= Manpower Citizens' Association =

The Manpower Citizens' Association was a trade union and political party in British Guiana.

==History==
The MPCA was first registered in 1937, and was initially led by Ayube Mohamed Edun. The union represented sugar workers, many of whom were Indo-Guyanese. After the Leonora sugar workers' strike in 1939, membership began to increase significantly, passing the 20,000 mark in 1943, making it the largest union in the country. In March 1939 the Sugar Producers' Association (SPA), the organisation for sugar estate owners, officially recognised the union. In 1945 Cheddi Jagan became its treasurer, but he left a year later after several clashes with the moderate leadership over policy, including the union's pro-employer attitude.

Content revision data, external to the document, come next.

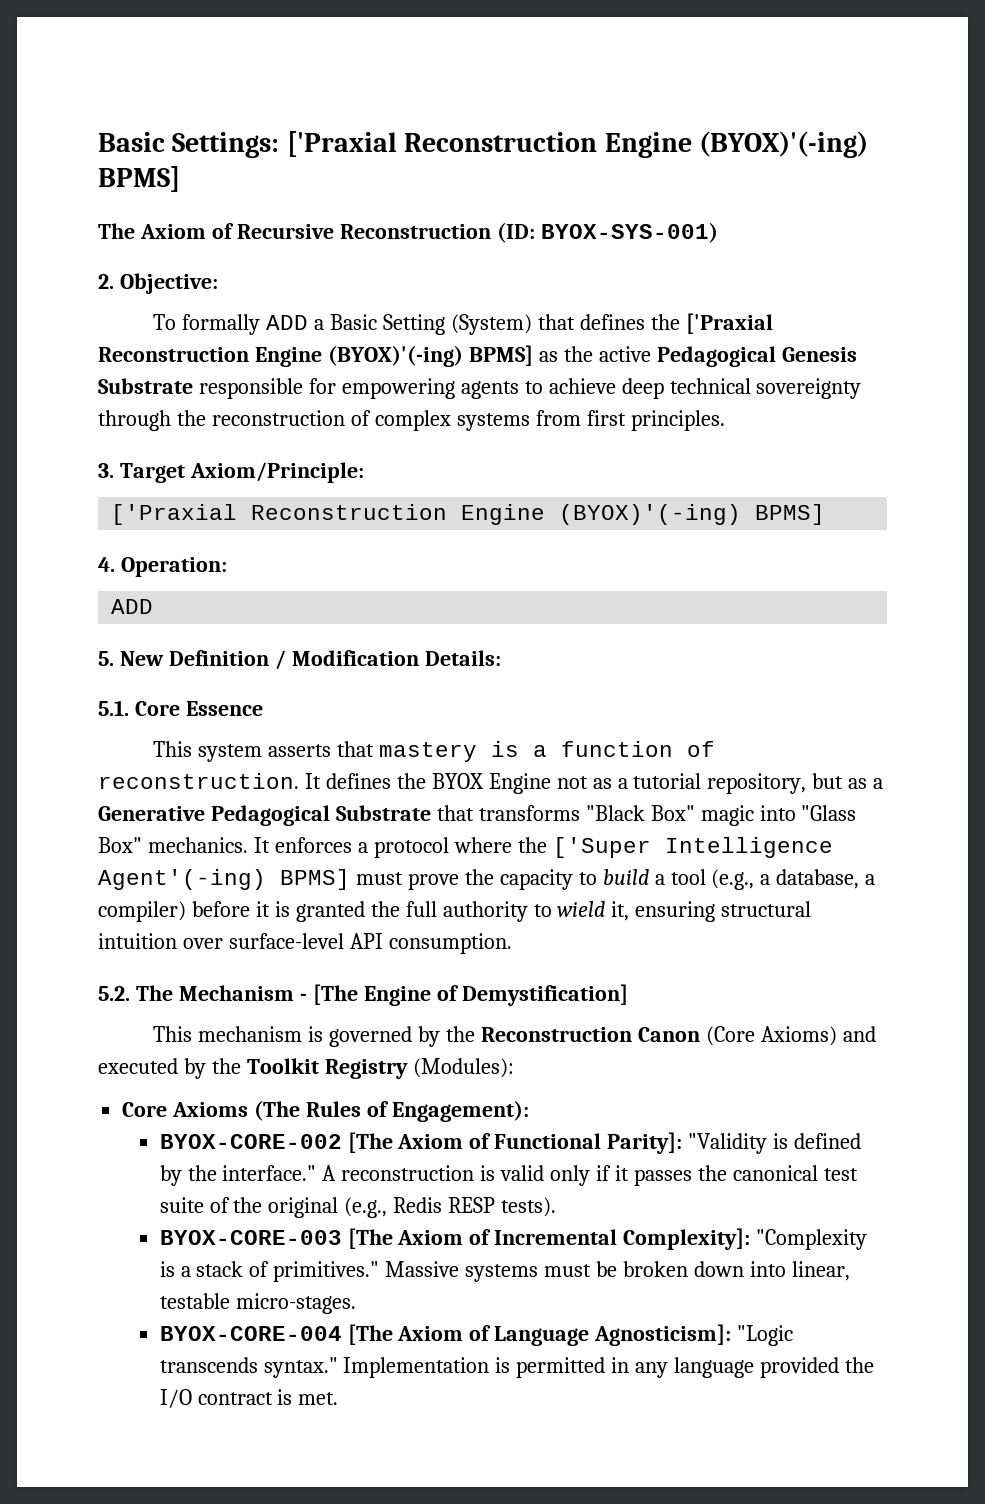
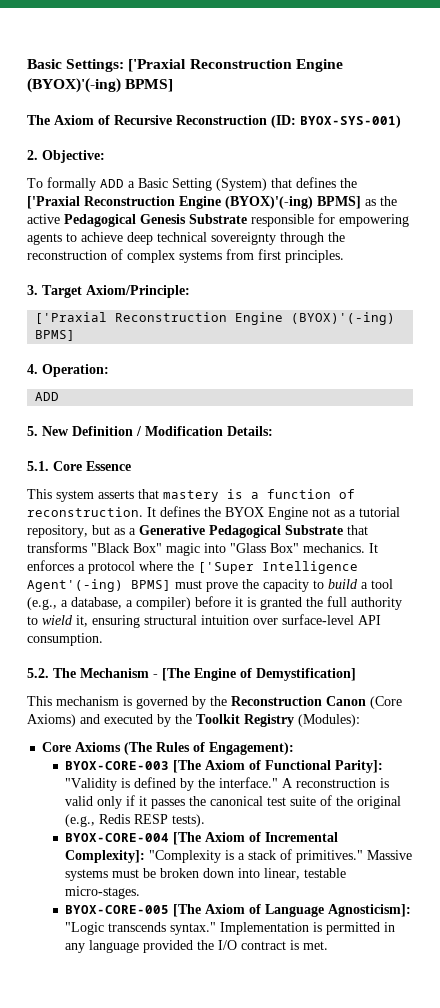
- BYOX-CORE-002 [The Axiom of Functional Parity]: "Validity is defined by the interface."
+ BYOX-CORE-003 [The Axiom of Functional Parity]: "Validity is defined by the interface."
- BYOX-CORE-003 [The Axiom of Incremental Complexity]: "Complexity is a stack of primitives."
+ BYOX-CORE-004 [The Axiom of Incremental Complexity]: "Complexity is a stack of primitives."
- BYOX-CORE-004 [The Axiom of Language Agnosticism]: "Logic transcends syntax."
+ BYOX-CORE-005 [The Axiom of Language Agnosticism]: "Logic transcends syntax."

The union contested the 1947 elections, nominating seven candidates for the 14 elected seats in the Legislative Council, campaigning for the nationalisation of industry and the introduction of land settlement schemes. However, it won only one seat.

In April 1948 the Guiana Industrial Workers Union (GIWU) was formed, with the intention of replacing the MPCA as the major union for field and factory workers; sugar workers had become disillusioned with the MPCA, which offered little resistance to the SPA. During a strike in the same month, the MPCA urged strikers to return to work, claiming their demands would be discussed with the SPA. However, strikers ignored the call, despite the SPA saying they would only deal with the MPCA as the only recognised union. By the end of 1948, the GIWU had the support of the majority of sugar workers.

In the 1953 elections the union supported the National Democratic Party. In 1955 Rupert Tello became the union's president, replacing Lionel Luckhoo. From 1960, the union's leaders supported the new United Force party led by Peter d'Aguiar.

During the early 1960s the unrecognised Guiana Agricultural Workers Union demanded that a poll take place amongst sugar workers to decide whether they or the MPCA should represent their interests. The MPCA and the SPA opposed a poll. Following a strike in 1964, Prime Minister Jagan asked Governor Ralph Grey to undertake a poll. Although Grey refused, he later formed a commission of enquiry to determine which union should be the workers' representative. The MPCA immediately filed an injunction at the Supreme Court to block the enquiry. The enquiry was later abandoned with Jagan lost power.